» **WHAT THE TASK REQUIRES**:
Every line of the listing below is to be duplicated exactly, with the pictures left out.
══════
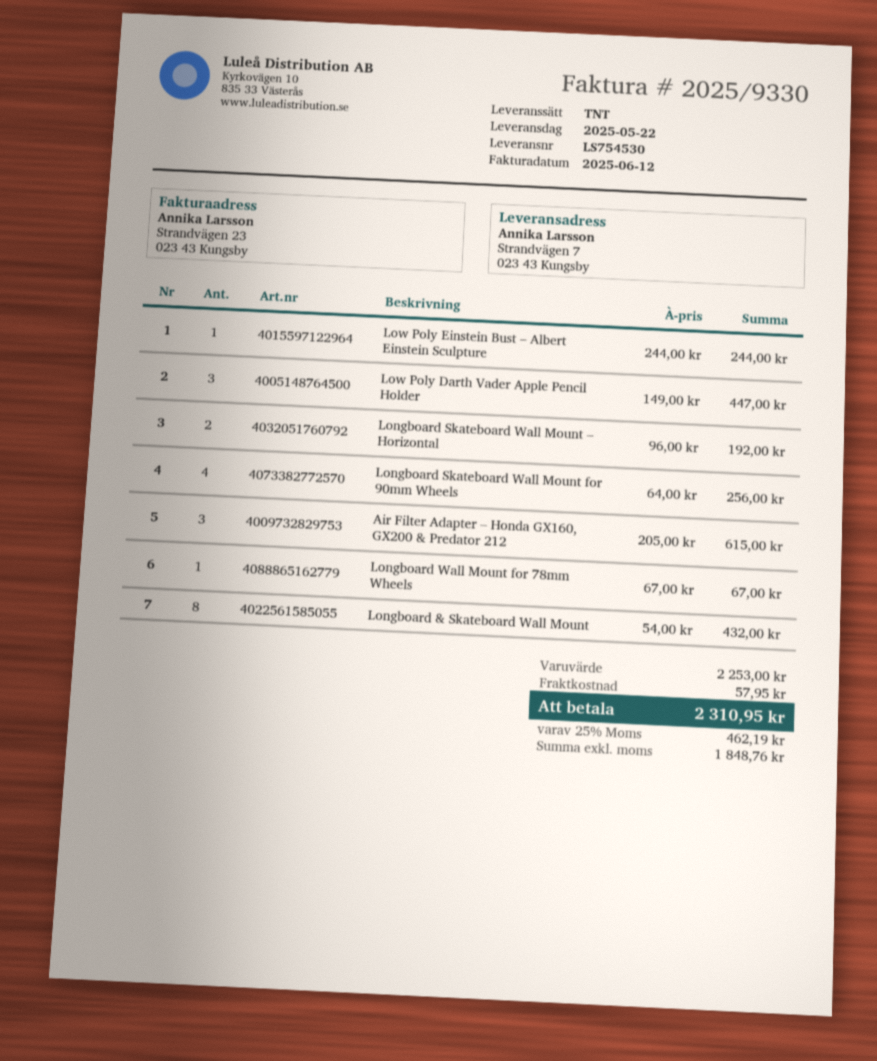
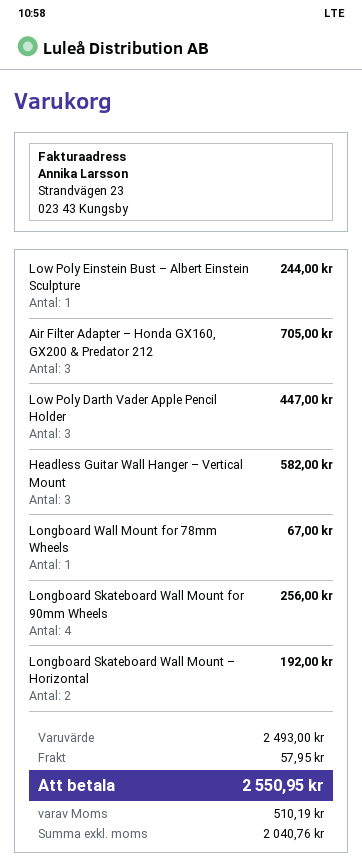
Air Filter Adapter – Honda GX160, GX200 & Predator 212: 3 for 615.00 -> 3 for 705.00
Longboard & Skateboard Wall Mount: 8 for 432.00 -> none
Headless Guitar Wall Hanger – Vertical Mount: none -> 3 for 582.00
subtotal: 2253.00 -> 2493.00
net: 1848.76 -> 2040.76
tax: 462.19 -> 510.19
total: 2310.95 -> 2550.95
══════
» **ANSWER BELOW**:
Air Filter Adapter – Honda GX160, GX200 & Predator 212: 3 for 615.00 -> 3 for 705.00
Longboard & Skateboard Wall Mount: 8 for 432.00 -> none
Headless Guitar Wall Hanger – Vertical Mount: none -> 3 for 582.00
subtotal: 2253.00 -> 2493.00
net: 1848.76 -> 2040.76
tax: 462.19 -> 510.19
total: 2310.95 -> 2550.95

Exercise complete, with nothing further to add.